Incidentally, I didn't mean to imply that that was the only reason nobody 
responded.  But it's always a pain to think you have to get another SCM 
installed to get the latest source.  I put tarballs up for releases and 
occasional snapshots but I should probably enabled tarball download from the 
web interface...

> > I just looked at the  
> screenshots and description, and my feedback, as potential user, is
> that it isn't clear what I would use it for.

Well, that's fair enough :-)

>  - What's the usage scenario for a cli-oriented power user? I do use
> hg on other projects, but I'm happy to use its commandline tools.

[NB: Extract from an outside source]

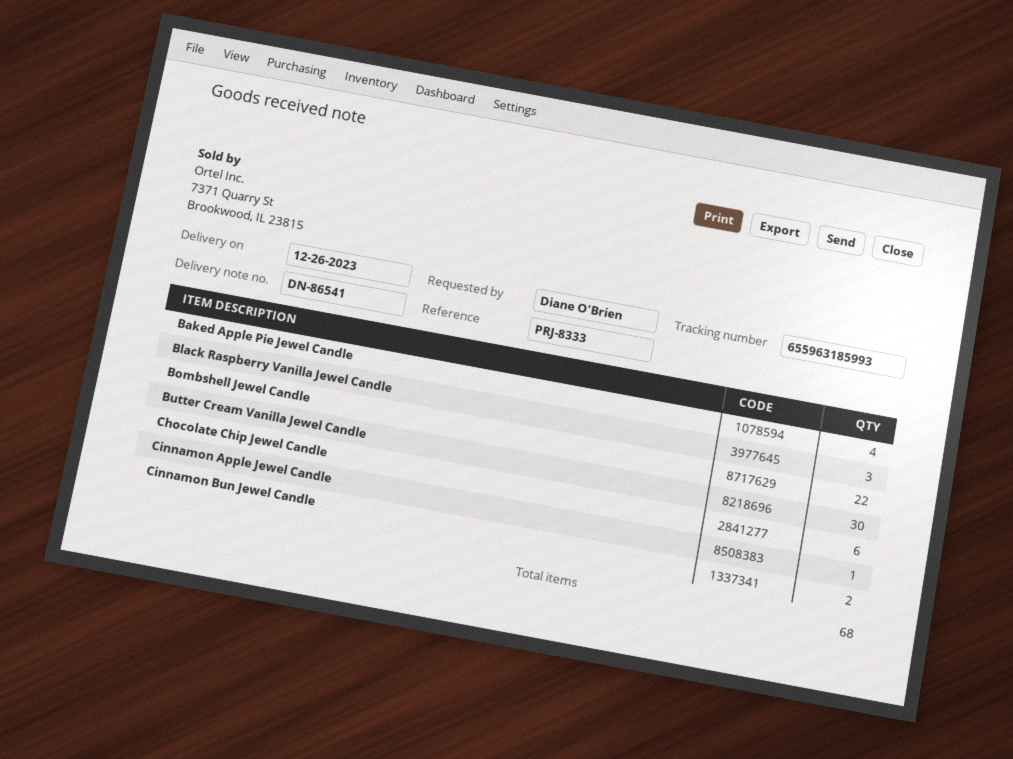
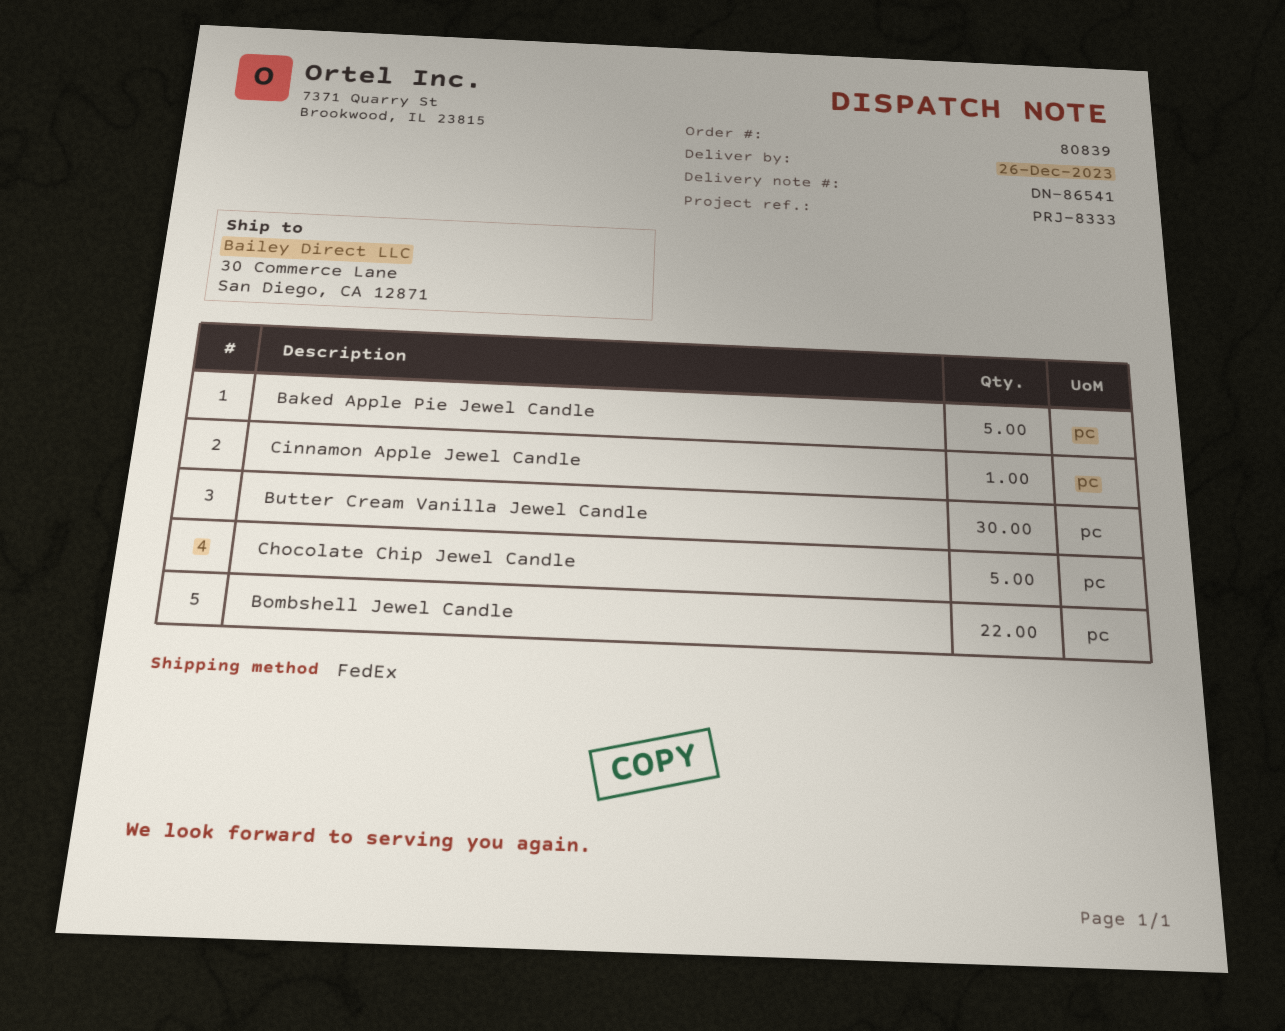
Baked Apple Pie Jewel Candle: 4 -> 5
Black Raspberry Vanilla Jewel Candle: 3 -> none
Chocolate Chip Jewel Candle: 6 -> 5
Cinnamon Bun Jewel Candle: 2 -> none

As you rightly point out, there's not anything you can do with pmpu that you 
couldn't have managed on the CLI, the basic functionality is the same.  So 
nothing that compelling (yet).

I find the GUI is sometimes quicker to use, e.g. creating and e-mailing 
bundles.  I find that keeping a pmpu window open somewhere gives me handy 
feedback on what incoming / outgoing changes need dealing with.  The new 
annotate view provides live filtering, flexible viewing of metadata for each 
line in the file, etc.  That's going to be handy too, although it needs more 
work.

But again, you *can* do all that stuff on the commandline and for some people 
that's probably best.

You will notice, however, that I have included a CLI in the GUI.  Right now 
it's not that useful because it doesn't let you have any output ;-)  What I'd 
like to do is to integrate this more with the rest of the GUI in the style of 
the Hotwire shell (http://code.google.com/p/hotwire-shell/), e.g. intelligent 
completion, higher level interface to what you're trying to do, etc.  The 
power of the CLI interface plus the power of a flexible GUI to organise your 
thoughts.

>  - For a GUI user, how does it compare with using git gui when using
> git, and the equivalente gui when using hg?

The main advantage relative to those tools is probably that it supports a 
range of SCM backends and gives them a rather uniform user interface.  I'd 
say it's also a fairly simple interface to get started with, although I'm 
hardly a usability guru.  It's currently more limited than, say, git-gui 
because I've not yet added all the features I want.

My intention is to provide an alternative style of GUI to the existing tools, 
which may suit some people better.  Right now the main UI difference is the 
focus primarily on incoming / ougoing changeset flow.  I've got other ideas 
I'll be trying out in due course ;-)

Given the similarities of all the modern DVCS systems I think a sensible 
approach is to have a range of polished GUI tools, which can use a range of 
DVCS backends.  The trend towards this is already starting and I guess I'd 
like pmpu to one day be one of these ;-)

Cheers,
Mark

-- 
Push Me Pull You - Distributed SCM tool (http://www.cl.cam.ac.uk/~maw48/pmpu/)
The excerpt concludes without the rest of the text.